__Exercise__.
Copy the data precisely, character for character, and leave out every picture.

__Records shown__.

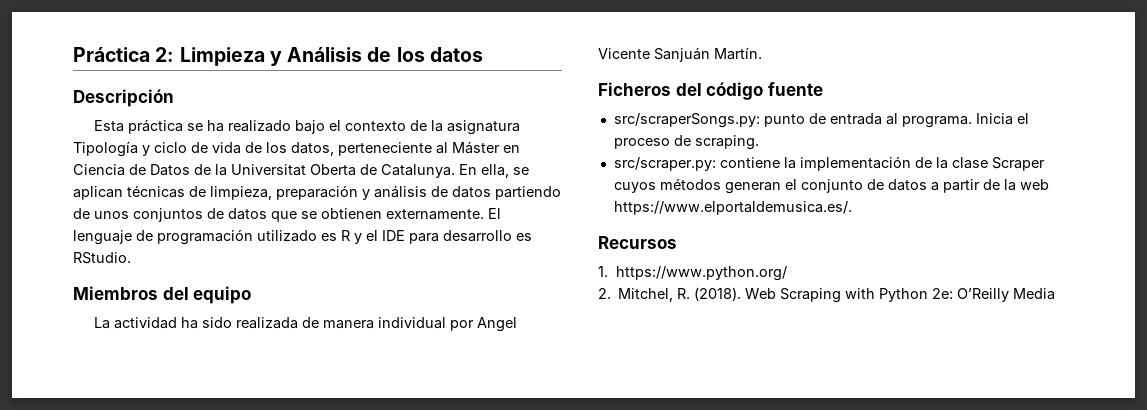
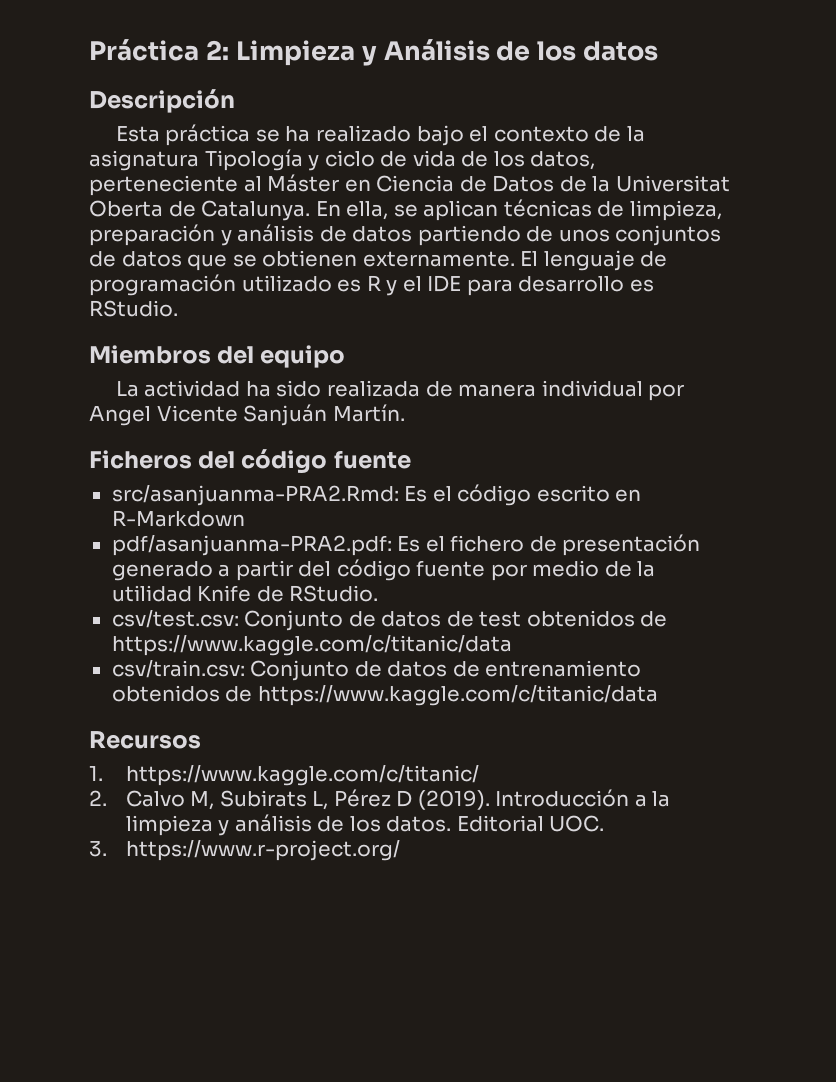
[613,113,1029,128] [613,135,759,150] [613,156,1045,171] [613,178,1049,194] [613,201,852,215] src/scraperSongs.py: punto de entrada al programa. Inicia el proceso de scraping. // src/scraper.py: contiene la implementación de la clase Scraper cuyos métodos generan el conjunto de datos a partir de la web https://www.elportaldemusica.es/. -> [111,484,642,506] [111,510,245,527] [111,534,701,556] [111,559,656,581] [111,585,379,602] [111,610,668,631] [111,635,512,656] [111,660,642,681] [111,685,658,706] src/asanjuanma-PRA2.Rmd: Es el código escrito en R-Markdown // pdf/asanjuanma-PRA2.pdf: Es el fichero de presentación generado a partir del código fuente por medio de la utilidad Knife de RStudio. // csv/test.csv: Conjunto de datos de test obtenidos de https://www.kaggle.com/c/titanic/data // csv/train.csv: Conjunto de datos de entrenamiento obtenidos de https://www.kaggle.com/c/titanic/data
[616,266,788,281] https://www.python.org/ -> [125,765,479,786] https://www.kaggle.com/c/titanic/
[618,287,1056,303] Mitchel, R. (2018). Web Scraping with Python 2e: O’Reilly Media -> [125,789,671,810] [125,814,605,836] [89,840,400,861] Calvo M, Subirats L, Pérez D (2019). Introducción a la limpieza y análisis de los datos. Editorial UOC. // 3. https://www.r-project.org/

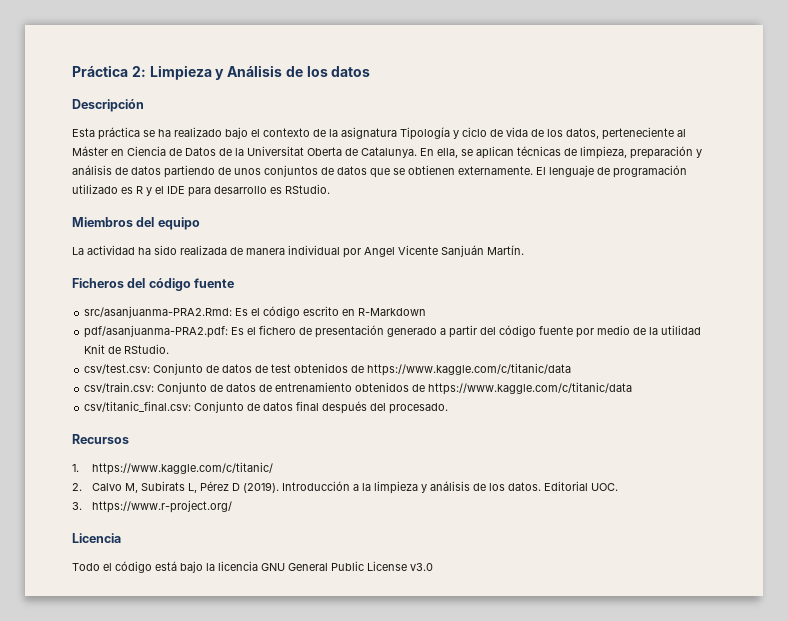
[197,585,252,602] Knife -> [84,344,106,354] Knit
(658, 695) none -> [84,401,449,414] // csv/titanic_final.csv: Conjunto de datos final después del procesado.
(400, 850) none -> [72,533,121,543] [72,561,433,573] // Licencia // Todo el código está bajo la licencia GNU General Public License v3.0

__Exercise result__.
[613,113,1029,128] [613,135,759,150] [613,156,1045,171] [613,178,1049,194] [613,201,852,215] src/scraperSongs.py: punto de entrada al programa. Inicia el proceso de scraping. // src/scraper.py: contiene la implementación de la clase Scraper cuyos métodos generan el conjunto de datos a partir de la web https://www.elportaldemusica.es/. -> [111,484,642,506] [111,510,245,527] [111,534,701,556] [111,559,656,581] [111,585,379,602] [111,610,668,631] [111,635,512,656] [111,660,642,681] [111,685,658,706] src/asanjuanma-PRA2.Rmd: Es el código escrito en R-Markdown // pdf/asanjuanma-PRA2.pdf: Es el fichero de presentación generado a partir del código fuente por medio de la utilidad Knife de RStudio. // csv/test.csv: Conjunto de datos de test obtenidos de https://www.kaggle.com/c/titanic/data // csv/train.csv: Conjunto de datos de entrenamiento obtenidos de https://www.kaggle.com/c/titanic/data
[616,266,788,281] https://www.python.org/ -> [125,765,479,786] https://www.kaggle.com/c/titanic/
[618,287,1056,303] Mitchel, R. (2018). Web Scraping with Python 2e: O’Reilly Media -> [125,789,671,810] [125,814,605,836] [89,840,400,861] Calvo M, Subirats L, Pérez D (2019). Introducción a la limpieza y análisis de los datos. Editorial UOC. // 3. https://www.r-project.org/

[197,585,252,602] Knife -> [84,344,106,354] Knit
(658, 695) none -> [84,401,449,414] // csv/titanic_final.csv: Conjunto de datos final después del procesado.
(400, 850) none -> [72,533,121,543] [72,561,433,573] // Licencia // Todo el código está bajo la licencia GNU General Public License v3.0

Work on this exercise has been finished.